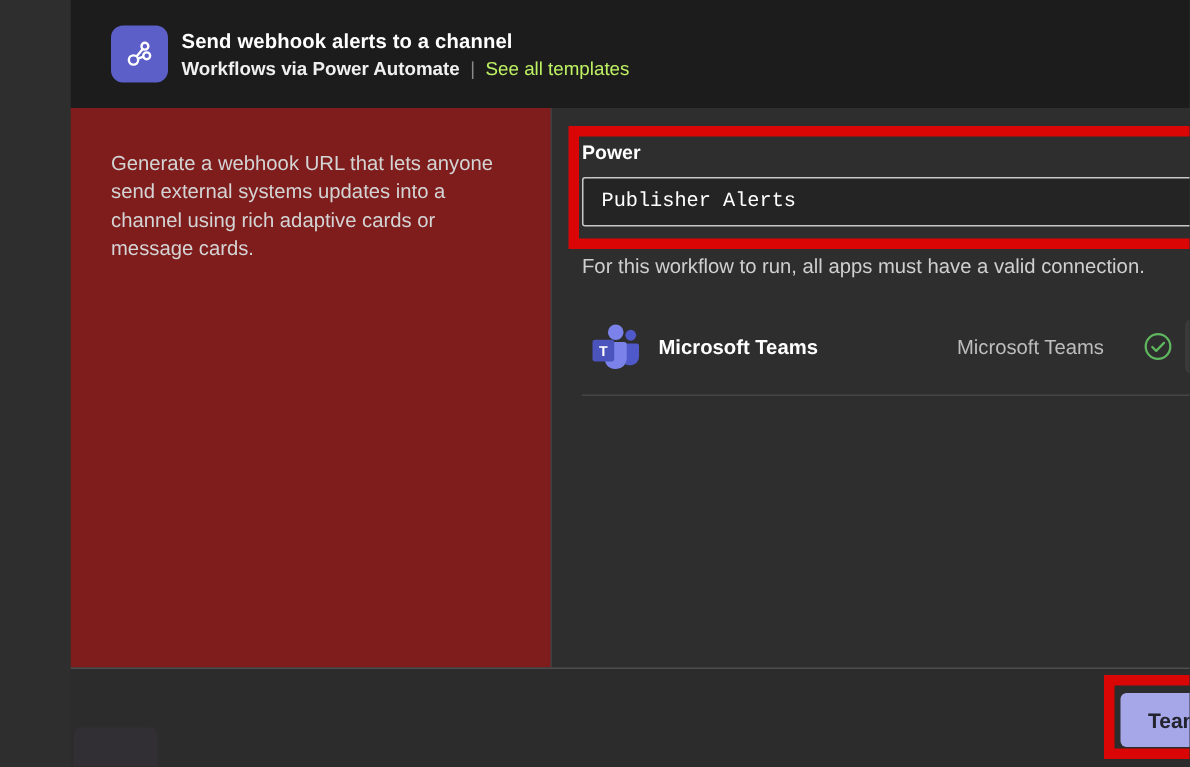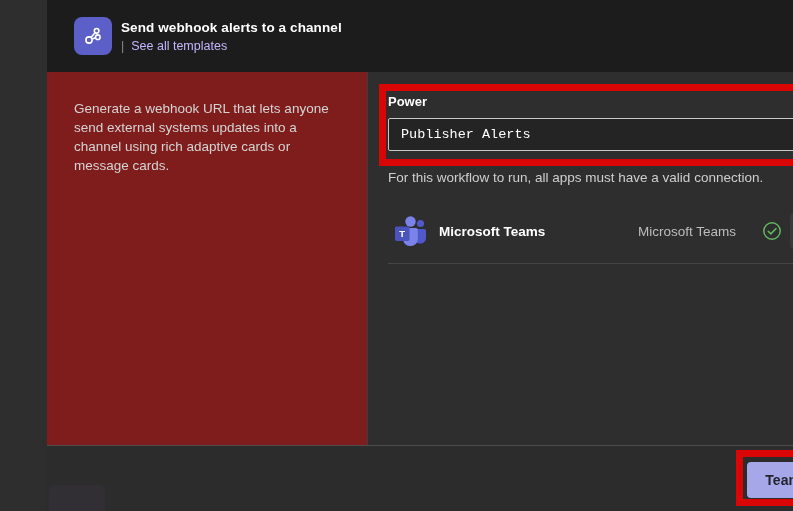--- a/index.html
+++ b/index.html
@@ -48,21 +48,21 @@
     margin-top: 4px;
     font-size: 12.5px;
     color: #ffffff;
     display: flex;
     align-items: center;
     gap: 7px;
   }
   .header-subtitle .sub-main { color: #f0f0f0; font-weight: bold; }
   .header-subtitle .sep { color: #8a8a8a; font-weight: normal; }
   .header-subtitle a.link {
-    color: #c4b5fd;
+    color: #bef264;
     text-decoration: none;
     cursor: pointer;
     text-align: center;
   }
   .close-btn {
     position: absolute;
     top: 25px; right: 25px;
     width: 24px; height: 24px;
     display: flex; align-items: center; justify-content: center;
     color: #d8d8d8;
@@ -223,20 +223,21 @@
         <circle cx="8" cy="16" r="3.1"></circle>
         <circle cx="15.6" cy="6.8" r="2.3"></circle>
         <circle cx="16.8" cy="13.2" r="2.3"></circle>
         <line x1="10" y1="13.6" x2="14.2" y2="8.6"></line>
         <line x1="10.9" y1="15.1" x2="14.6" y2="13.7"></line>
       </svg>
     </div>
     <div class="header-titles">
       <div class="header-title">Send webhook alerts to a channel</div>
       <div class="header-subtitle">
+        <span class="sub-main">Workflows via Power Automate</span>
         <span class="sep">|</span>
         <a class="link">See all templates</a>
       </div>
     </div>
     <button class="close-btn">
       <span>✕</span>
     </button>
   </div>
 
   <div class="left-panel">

....................

What is expected: Each line above should be written out again exactly, and no picture should appear in the copy.

Answer space:
--- a/index.html
+++ b/index.html
@@ -48,21 +48,21 @@
     margin-top: 4px;
     font-size: 12.5px;
     color: #ffffff;
     display: flex;
     align-items: center;
     gap: 7px;
   }
   .header-subtitle .sub-main { color: #f0f0f0; font-weight: bold; }
   .header-subtitle .sep { color: #8a8a8a; font-weight: normal; }
   .header-subtitle a.link {
-    color: #c4b5fd;
+    color: #bef264;
     text-decoration: none;
     cursor: pointer;
     text-align: center;
   }
   .close-btn {
     position: absolute;
     top: 25px; right: 25px;
     width: 24px; height: 24px;
     display: flex; align-items: center; justify-content: center;
     color: #d8d8d8;
@@ -223,20 +223,21 @@
         <circle cx="8" cy="16" r="3.1"></circle>
         <circle cx="15.6" cy="6.8" r="2.3"></circle>
         <circle cx="16.8" cy="13.2" r="2.3"></circle>
         <line x1="10" y1="13.6" x2="14.2" y2="8.6"></line>
         <line x1="10.9" y1="15.1" x2="14.6" y2="13.7"></line>
       </svg>
     </div>
     <div class="header-titles">
       <div class="header-title">Send webhook alerts to a channel</div>
       <div class="header-subtitle">
+        <span class="sub-main">Workflows via Power Automate</span>
         <span class="sep">|</span>
         <a class="link">See all templates</a>
       </div>
     </div>
     <button class="close-btn">
       <span>✕</span>
     </button>
   </div>
 
   <div class="left-panel">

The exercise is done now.